I go 7 with MH and 30 lb braid directly to the frog with pretty good success!


----------



## Buick Riviera (Jul 15, 2007)

Watching this thread because I'm in the market also with many of the same questions. I would tend to look for medium, rather than fast, action so as to not being so fast on the hookset and pulling the frog out before the bass is button up. The AG Frog 2.0 seems to fit this description:

*Abu Garcia Veritas 2.0 Frog Casting Rod 7'6" Med Hvy*
Medium Action, 12-25lb line, 3/8-1 1/4oz lure weight, $99.99 (Tackle Warehouse)


----------



## ducman491 (Oct 31, 2011)

My frog rod is a Abu Garcia Veritas 7'3" Heavy extra fast with a Shimano Citica 7:1 reel and 50lb Power Pro braid. I really like it but you could probably use the med heavy without a problem. My PB was 6 lbs and it was on a 7'0" medium St. Croix Triumph before I had the frog rod. I really only ended up with the set up I have because the rod and reel were both 30% off.


----------



## EStrong (Jul 23, 2014)

There are a lot of ways to go with a Frog Rod.
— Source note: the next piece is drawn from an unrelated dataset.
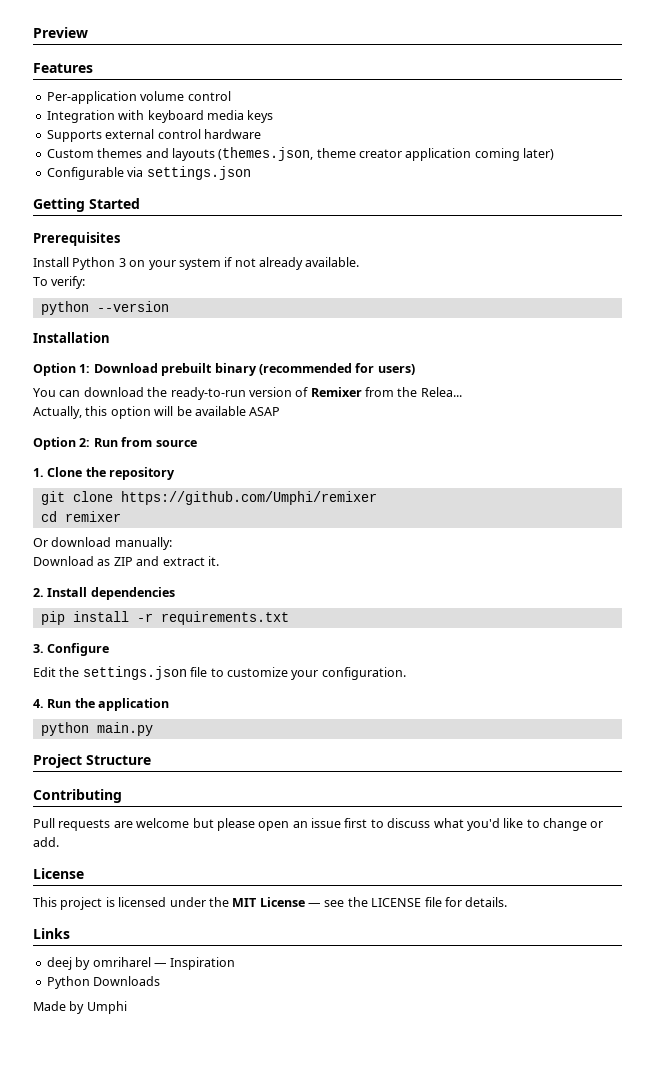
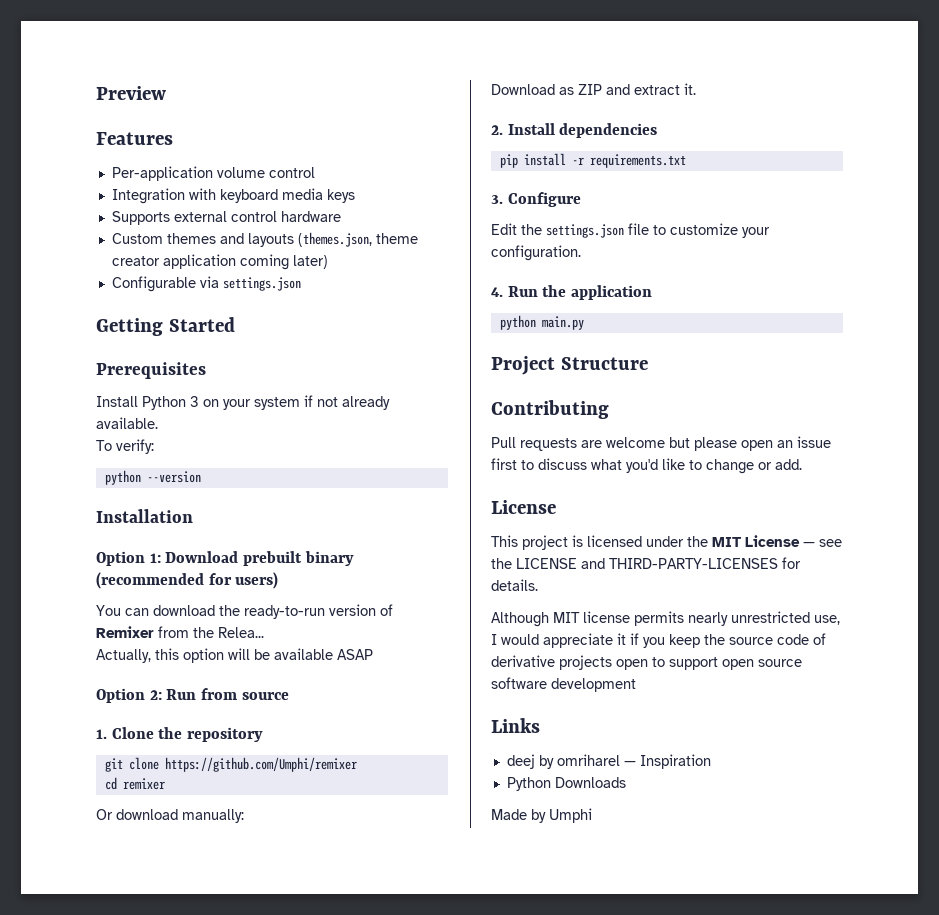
- This project is licensed under the MIT License — see the LICENSE file for details.
+ This project is licensed under the MIT License — see the LICENSE and THIRD-PARTY-LICENSES for details.
+ Although MIT license permits nearly unrestricted use, I would appreciate it if you keep the source code of derivative projects open to support open source software development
All the opinions/comments here are valid. You could probably get by with anything from 6'6" all the way to 7'+ on length. MH or H is good. I was going to get a dedicated Frog Setup last year (baitcaster and rod and spool some Power Pro on it). Did a lot of research and found a variety of answers on rod specs. Length is always good for leverage. You need some backbone also. But I found many different answers about the tip action, from using moderate to x-fast. I think action may come down to your personal preference. Also, one company's x-fast action may be like another company's fast action, so they're all different. I ended up not getting my frog rig, saved that money and put it toward a flattie rig. So when I toss frogs, I use a MH 6'6" fast action with PP 50lb braid on a spinning reel. It works for me, I'm able to yank pigs out of the salad when needed and then switch that rig up for other fishing as needed, so it serves multi-purposes. Let us know what you end up doing.

E...


----------



## Bassin' Fool (Jul 29, 2010)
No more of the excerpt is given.